# WORK REQUIRED
From the records that follow, return exactly the lines beginning at the one that contains "[84,537,119,559] 2） -> (418, 622) none" and ending at the one that contains "[17,209,66,222] _Meme ->", pictures left out.

START AVAILABLE DATA

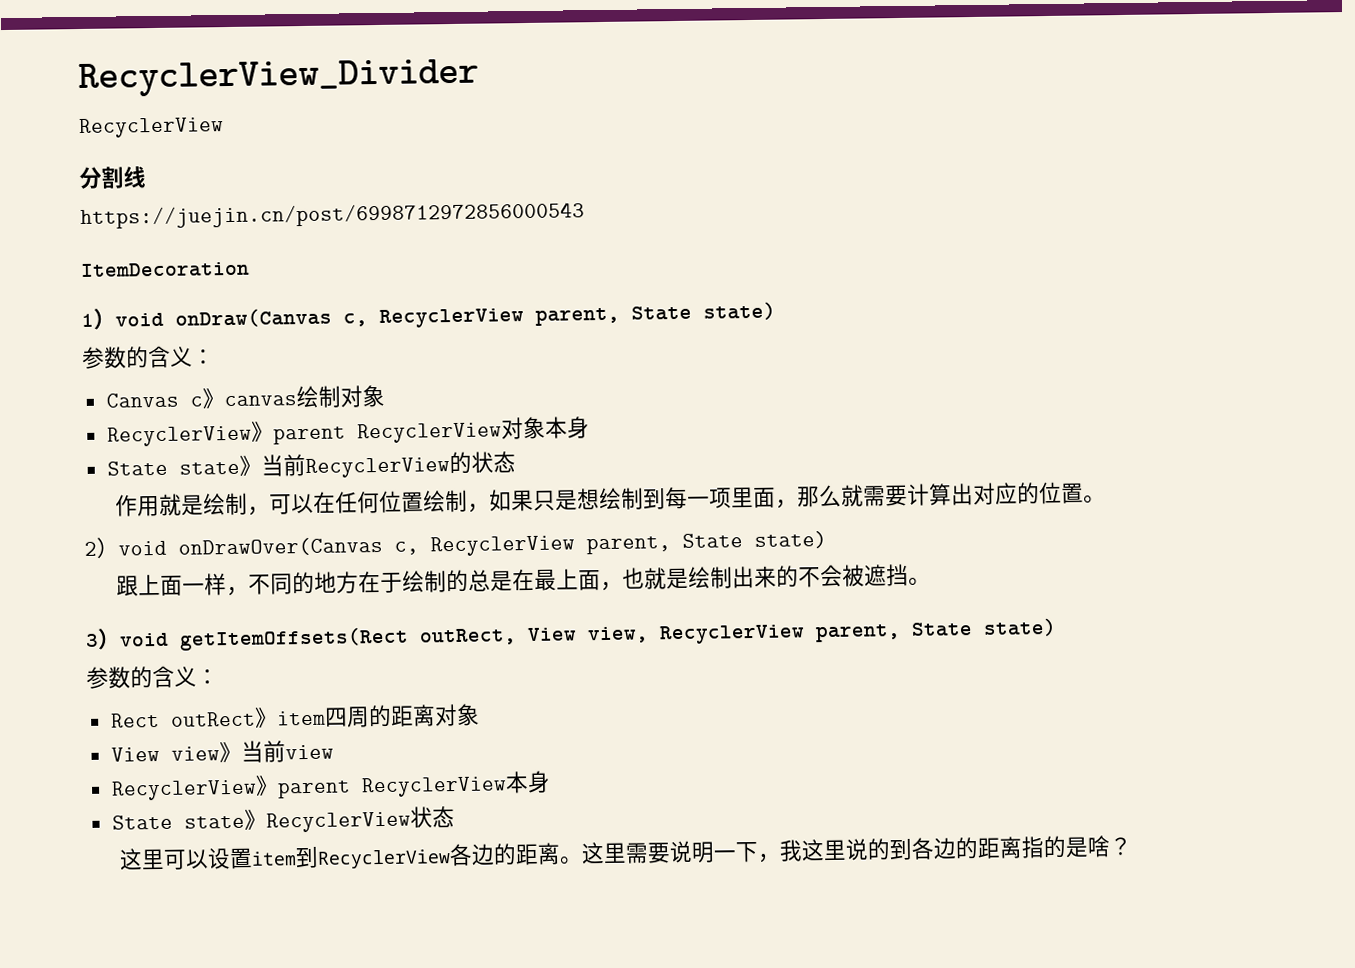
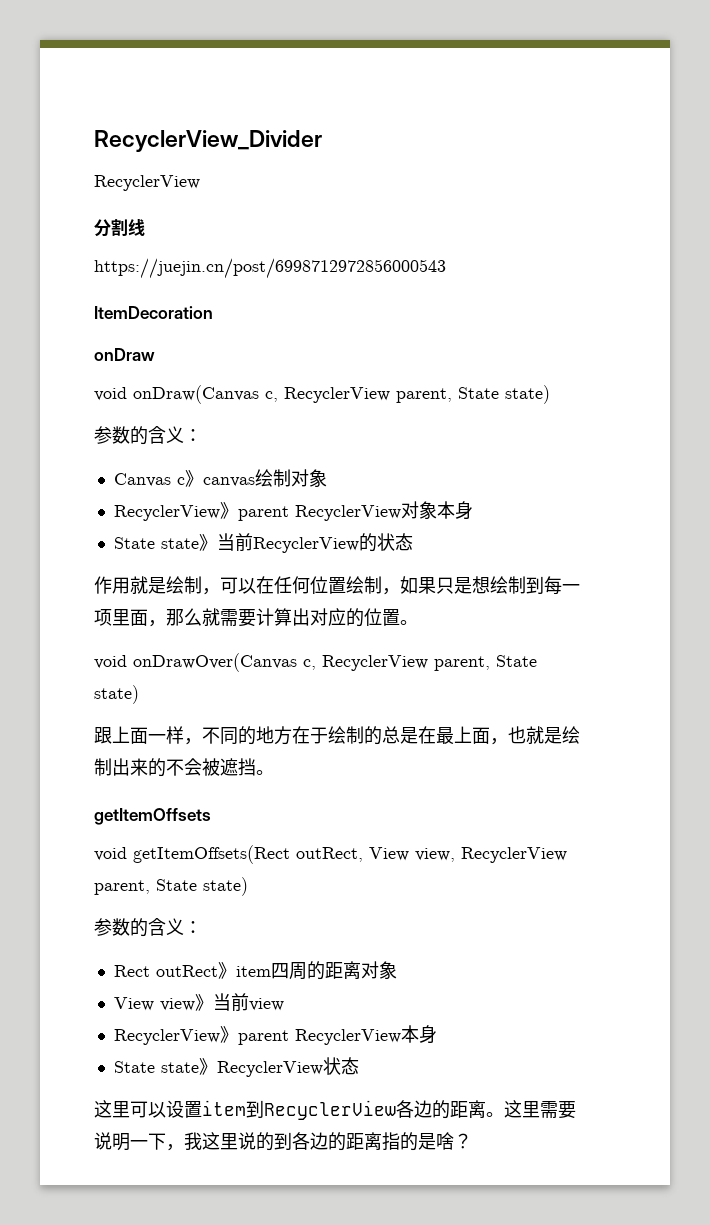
[81,308,116,330] 1） -> [94,348,155,361] onDraw //
[84,537,119,559] 2） -> (418, 622) none
[85,628,121,650] 3） -> [94,808,211,825] getItemOffsets //

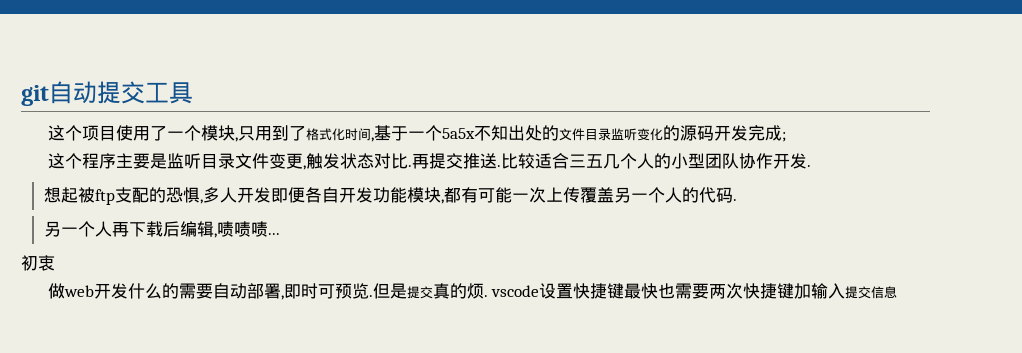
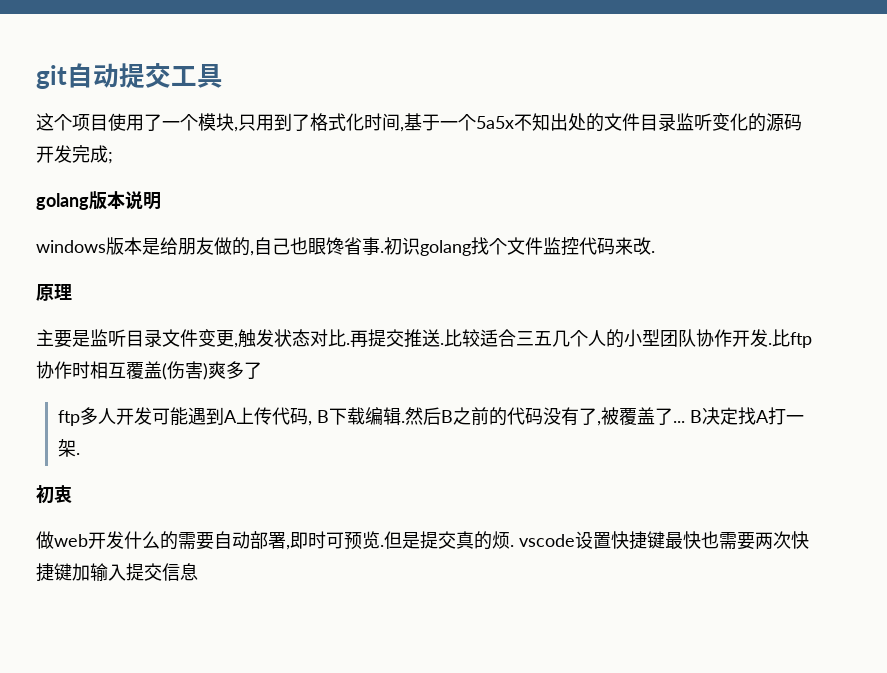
[47,153,116,169] 这个程序 -> [36,191,161,210] [36,237,655,256] [36,284,72,301] golang版本说明 // windows版本是给朋友做的,自己也眼馋省事.初识golang找个文件监控代码来改. // 原理 //
[43,187,737,205] [43,221,280,238] // 想起被ftp支配的恐惧,多人开发即便各自开发功能模块,都有可能一次上传覆盖另一个人的代码. // 另一个人再下载后编辑,啧啧啧... -> [772,329,812,348] [36,361,262,380] [57,407,804,426] [57,439,80,457] 比ftp协作时相互覆盖(伤害)爽多了 // ftp多人开发可能遇到A上传代码, B下载编辑.然后B之前的代码没有了,被覆盖了... B决定找A打一架.

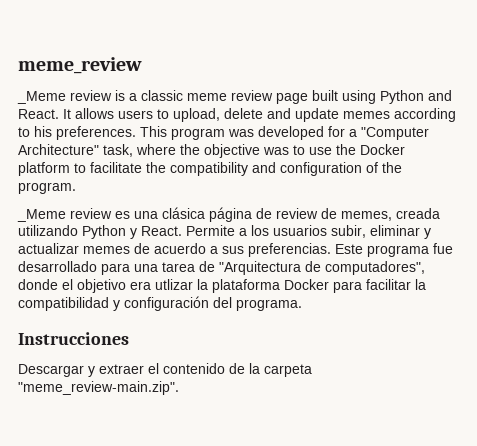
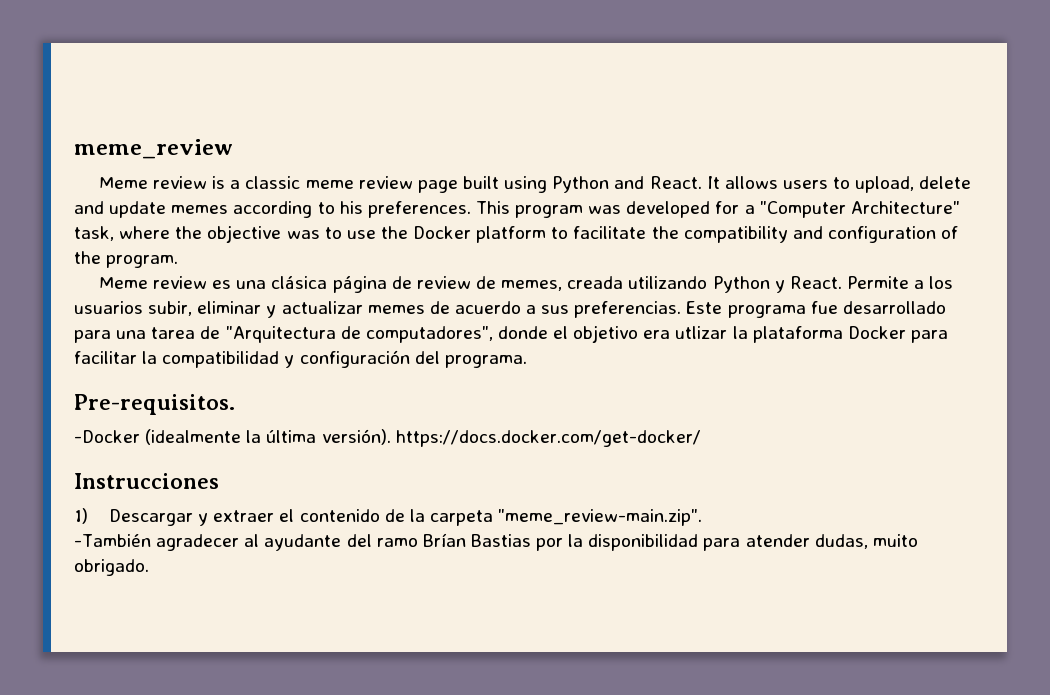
[17,91,66,104] _Meme -> [98,177,148,189] Meme
[17,209,66,222] _Meme -> [98,277,148,289] Meme
(302, 305) none -> [74,394,235,415] [74,429,701,447] // Pre-requisitos. // -Docker (idealmente la última versión). https://docs.docker.com/get-docker/
(129, 338) none -> [74,508,88,524] 1)
(179, 388) none -> [74,533,918,551] [74,559,149,576] // -También agradecer al ayudante del ramo Brían Bastias por la disponibilidad para atender dudas, muito obrigado.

END AVAILABLE DATA

# EXPECTED ANSWER
[84,537,119,559] 2） -> (418, 622) none
[85,628,121,650] 3） -> [94,808,211,825] getItemOffsets //

[47,153,116,169] 这个程序 -> [36,191,161,210] [36,237,655,256] [36,284,72,301] golang版本说明 // windows版本是给朋友做的,自己也眼馋省事.初识golang找个文件监控代码来改. // 原理 //
[43,187,737,205] [43,221,280,238] // 想起被ftp支配的恐惧,多人开发即便各自开发功能模块,都有可能一次上传覆盖另一个人的代码. // 另一个人再下载后编辑,啧啧啧... -> [772,329,812,348] [36,361,262,380] [57,407,804,426] [57,439,80,457] 比ftp协作时相互覆盖(伤害)爽多了 // ftp多人开发可能遇到A上传代码, B下载编辑.然后B之前的代码没有了,被覆盖了... B决定找A打一架.

[17,91,66,104] _Meme -> [98,177,148,189] Meme
[17,209,66,222] _Meme -> [98,277,148,289] Meme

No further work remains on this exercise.